Edward Palmer, director of the previously reviewed Hippopotamus, provided us his latest film, a short movie that’s a take on the exploration of guilt.
Nightingale is an ambitious short movie, electing to span three timelines in a short movie, and is, on the whole, successful in reaching those ambitions.
In near silence, we follow a couple through their lives. We see a very edited, shortened version of scenes: a wedding dress, preparing a baby room, “that’s my reading room”, “not anymore”, the baby crying, the sleep deprivation, the tragedy.

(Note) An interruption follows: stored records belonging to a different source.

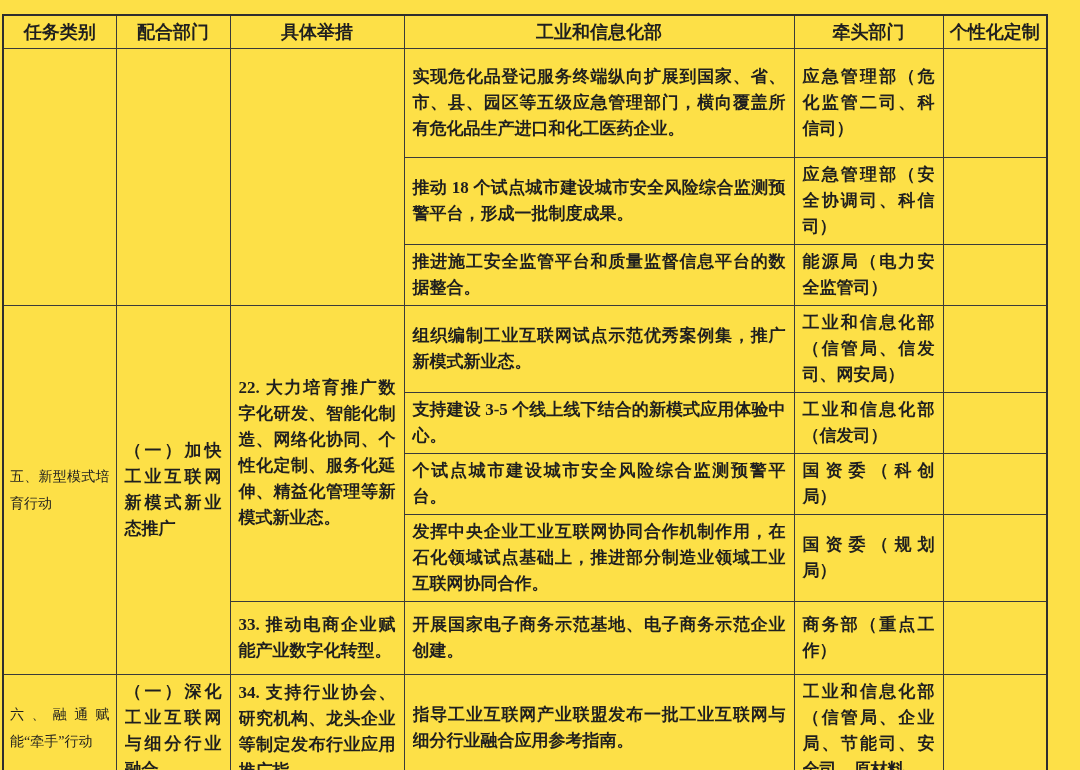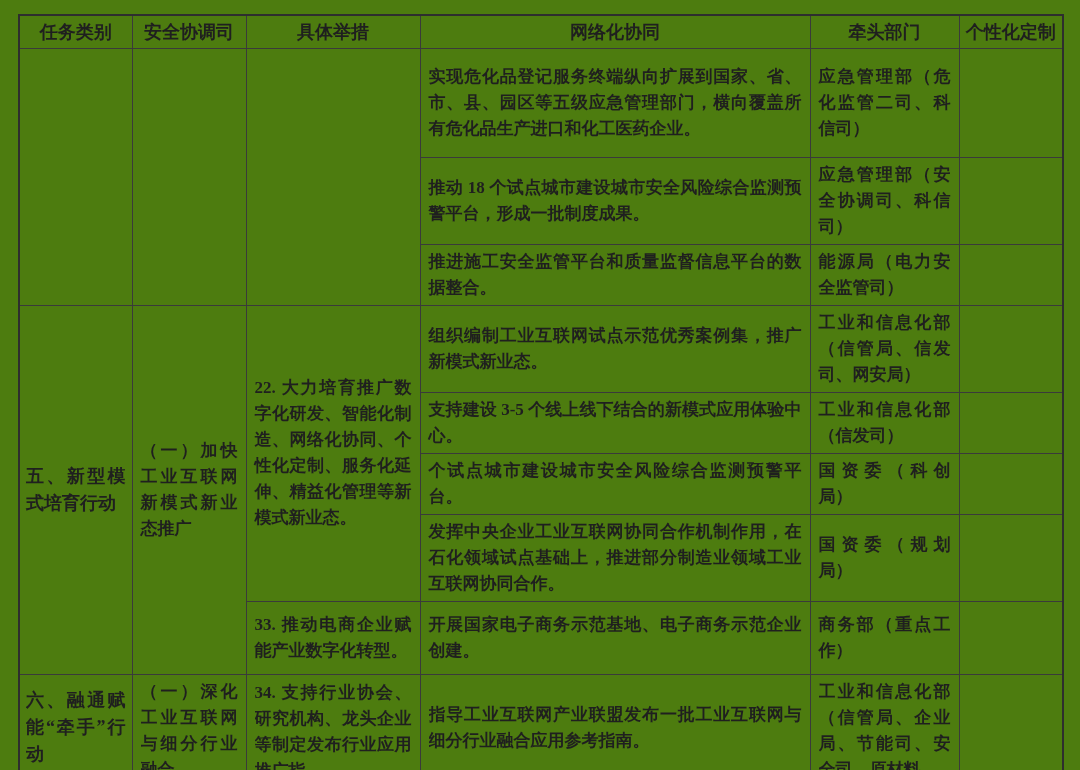--- a/index.html
+++ b/index.html
@@ -11,9 +11,9 @@
   }
   .page {
     width: 1080px; height: 770px;
-    padding: 14px 18px 0 18px;
+    padding: 14px 18px 0 2px;
     overflow: hidden;
-    background: #4d7c0f;
+    background: #fde047;
   }
   table.plan-table {
     width: 1044px;

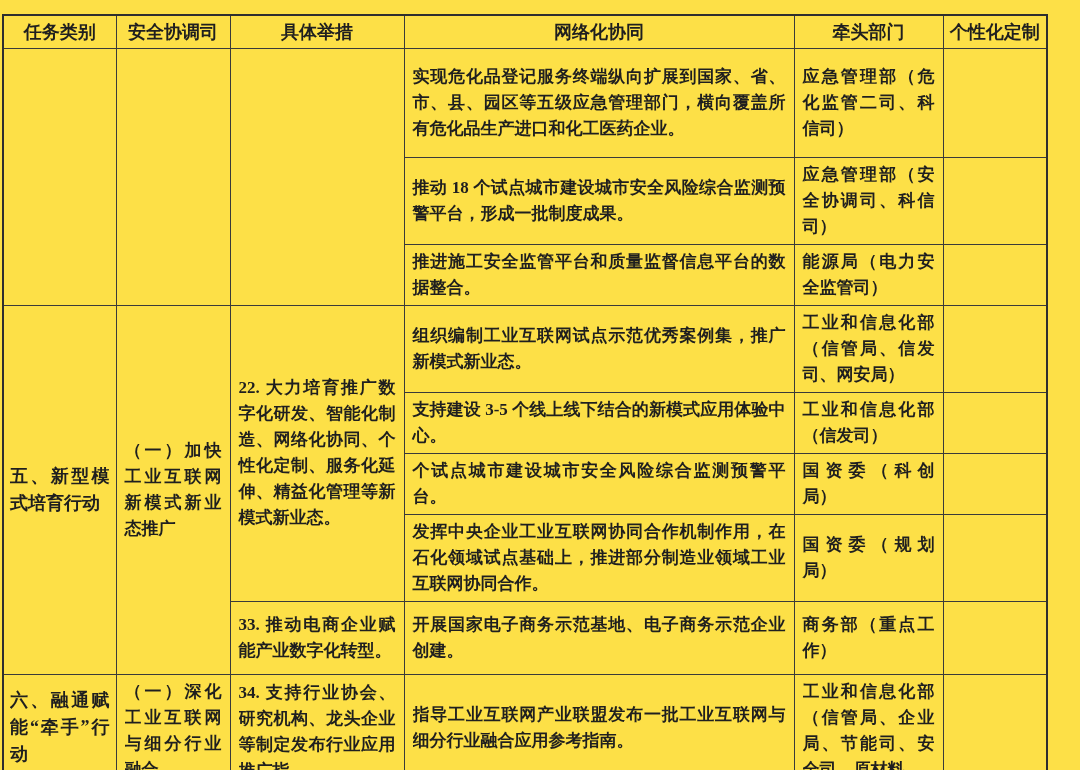--- a/index.html
+++ b/index.html
@@ -90,7 +90,7 @@
     <thead>
       <tr>
         <th>任务类别</th>
-        <th>安全协调司</th>
+        <th>配合部门</th>
         <th>具体举措</th>
         <th>网络化协同</th>
         <th>牵头部门</th>

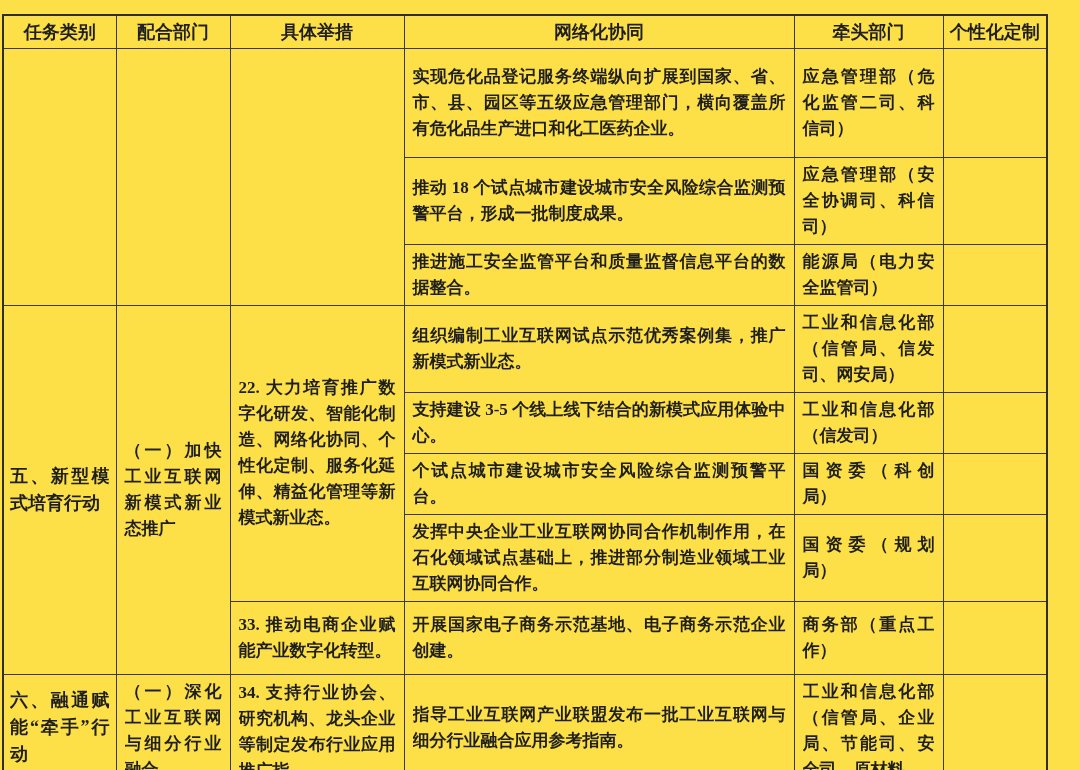--- a/index.html
+++ b/index.html
@@ -92,7 +92,7 @@
         <th>任务类别</th>
         <th>配合部门</th>
         <th>具体举措</th>
-        <th>网络化协同</th>
+        <th>工业和信息化部</th>
         <th>牵头部门</th>
         <th>个性化定制</th>
       </tr>

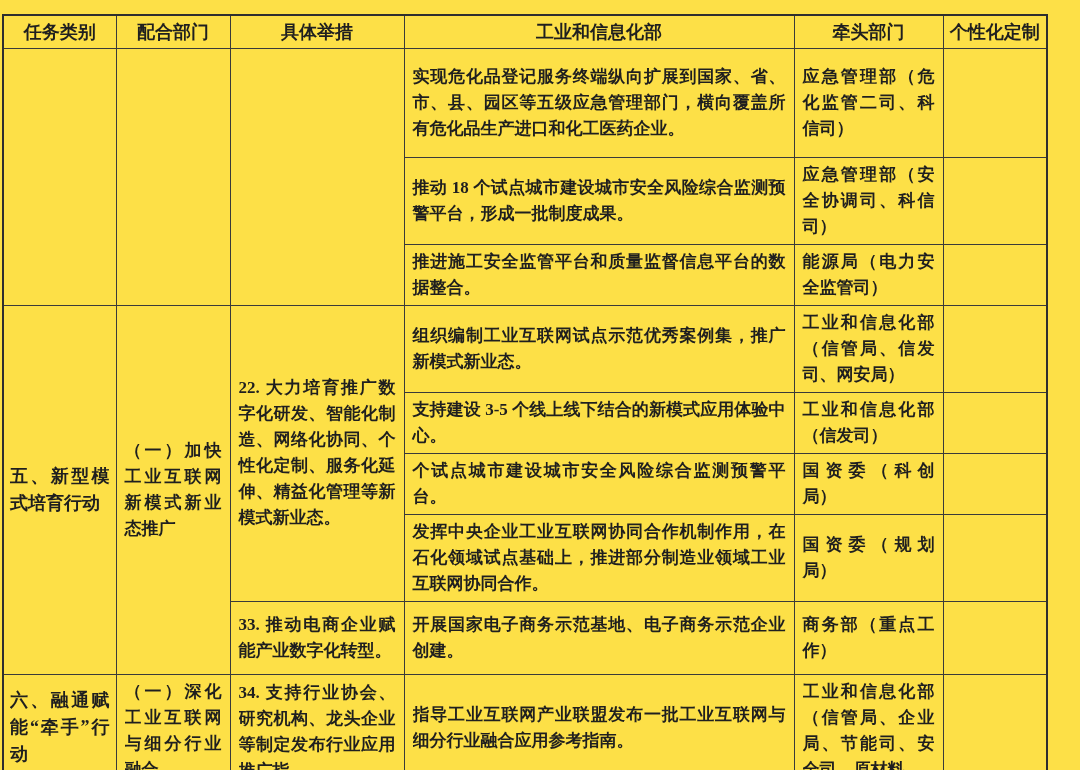--- a/index.html
+++ b/index.html
@@ -49,8 +49,8 @@
     font-weight: bold;
   }
   td.task {
-    font-weight: bold;
-    font-size: 18px;
+    font-weight: normal;
+    font-size: 14px;
     line-height: 27px;
     text-align: justify;
     text-justify: inter-ideograph;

Stuart Mortimer, who was in Hippopotamus, and Sophie Hopkins (“Hunt By Paradise”, “Class (TV)”) are the couple. Hopkins is far more excited, about everything, than Mortimer who cuts a stern figure. He seems more upset about losing his space than marriage or parenthood.
As the tragedy unfolds the couple spiral downwards and, seemingly, apart. But as Palmer isn’t showing us things in a linear timeframe, it can be hard to know where we are in their story, maybe that’s the point.

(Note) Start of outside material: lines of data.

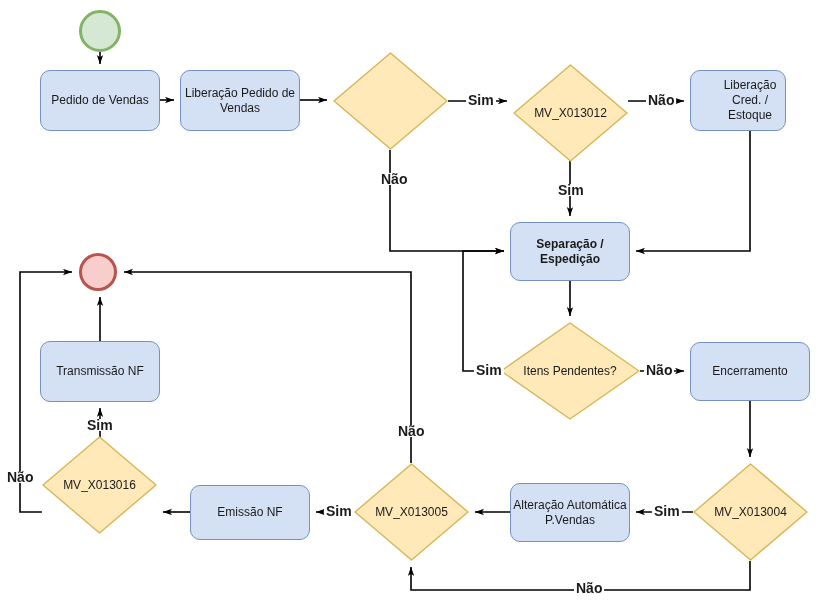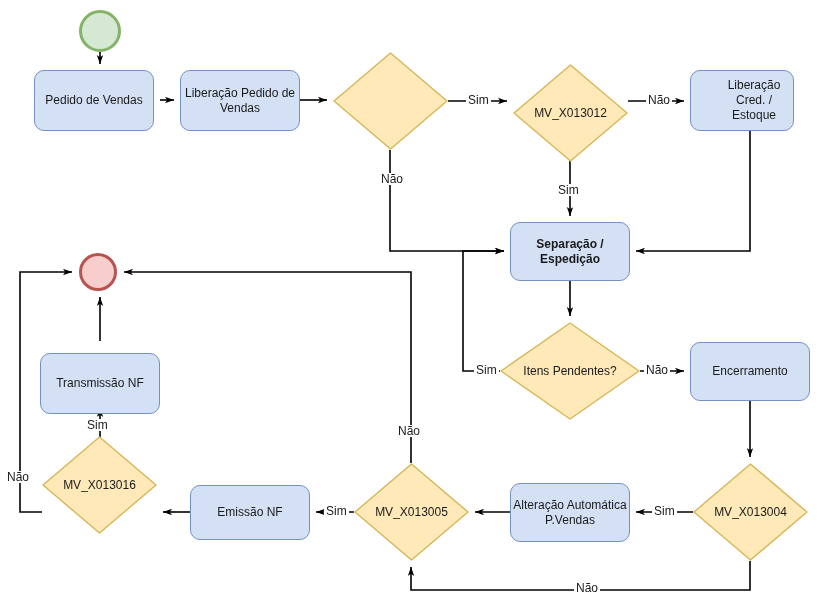--- a/index.html
+++ b/index.html
@@ -131,7 +131,7 @@
         </svg>
         <span class="dia-label">MV_X013012</span>
       </div>
-      <div class="node process" style="left: 690px; top: 70px; width: 104px; height: 61px; padding-left: 24px;">
+      <div class="node process" style="left: 690px; top: 70px; width: 96px; height: 61px; padding-left: 24px;">
         <span>Liberação Cred. / Estoque</span>
       </div>
       <div class="node process" style="left: 510px; top: 222px; width: 120px; height: 59px; font-weight: bold;">

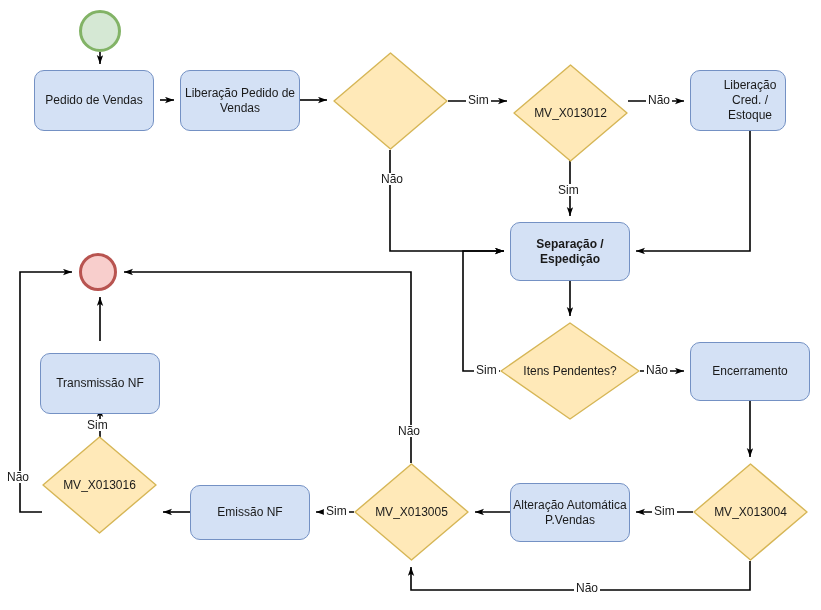--- a/index.html
+++ b/index.html
@@ -114,7 +114,7 @@
 
   <div id="node-layer">
       <div class="node start terminator" style="left: 79px; top: 10px; width: 42px; height: 42px;"></div>
-      <div class="node process" style="left: 34px; top: 70px; width: 120px; height: 61px;">
+      <div class="node process" style="left: 40px; top: 70px; width: 120px; height: 61px;">
         <span>Pedido de Vendas</span>
       </div>
       <div class="node process" style="left: 180px; top: 70px; width: 120px; height: 61px;">

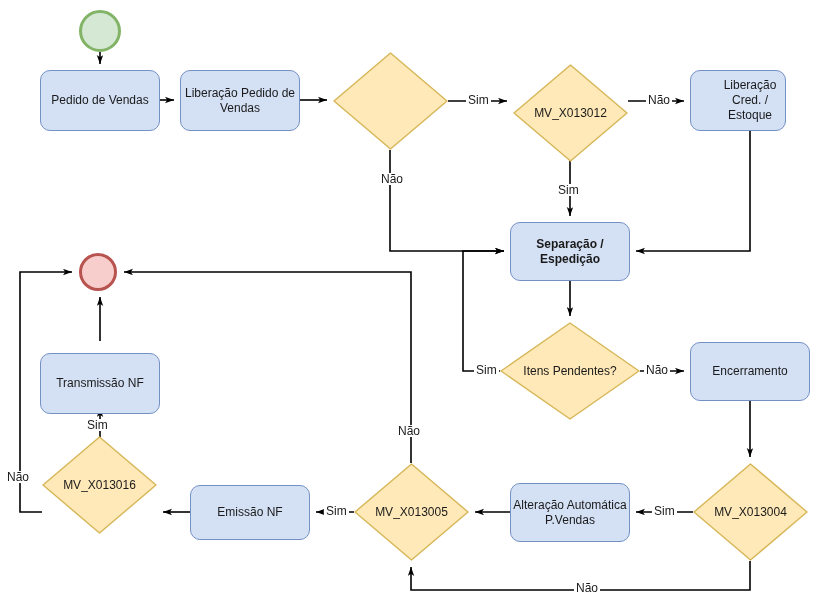--- a/index.html
+++ b/index.html
@@ -67,13 +67,14 @@
   }
   .edge-label {
     position: absolute;
-    font-size: 12px;
+    font-size: 14px;
     line-height: 12px;
     color: #1a1a1a;
     background: #ffffff;
     padding: 0 2px;
     white-space: nowrap;
     z-index: 4;
+    font-weight: bold;
   }
 </style>
 </head>

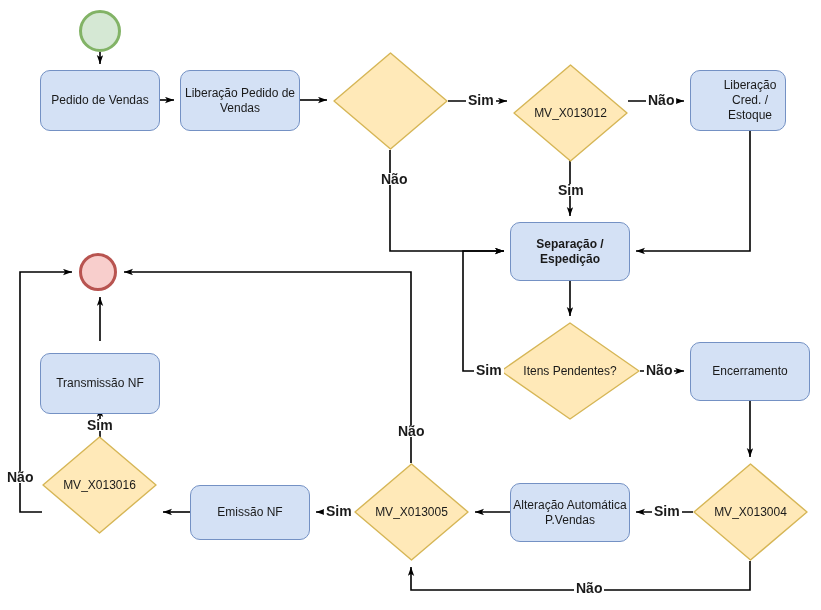--- a/index.html
+++ b/index.html
@@ -171,7 +171,7 @@
         </svg>
         <span class="dia-label">MV_X013016</span>
       </div>
-      <div class="node process" style="left: 40px; top: 341px; width: 120px; height: 61px; margin-top: 12px;">
+      <div class="node process" style="left: 40px; top: 341px; width: 120px; height: 61px;">
         <span>Transmissão NF</span>
       </div>
       <div class="node end terminator" style="left: 79px; top: 253px; width: 38px; height: 38px;"></div>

You could cut this film up and re-order it in a plethora of ways and it would work. In that, it’s brilliant, but if that wasn’t the intention than…oh.
Palmer directs with aplomb, he shows a keen eye for the crisp and clean, whilst his two stars are the perfect adversaries for each other, whilst being on the same side.
Nightingale is a lovely looking short and is wonderfully acted.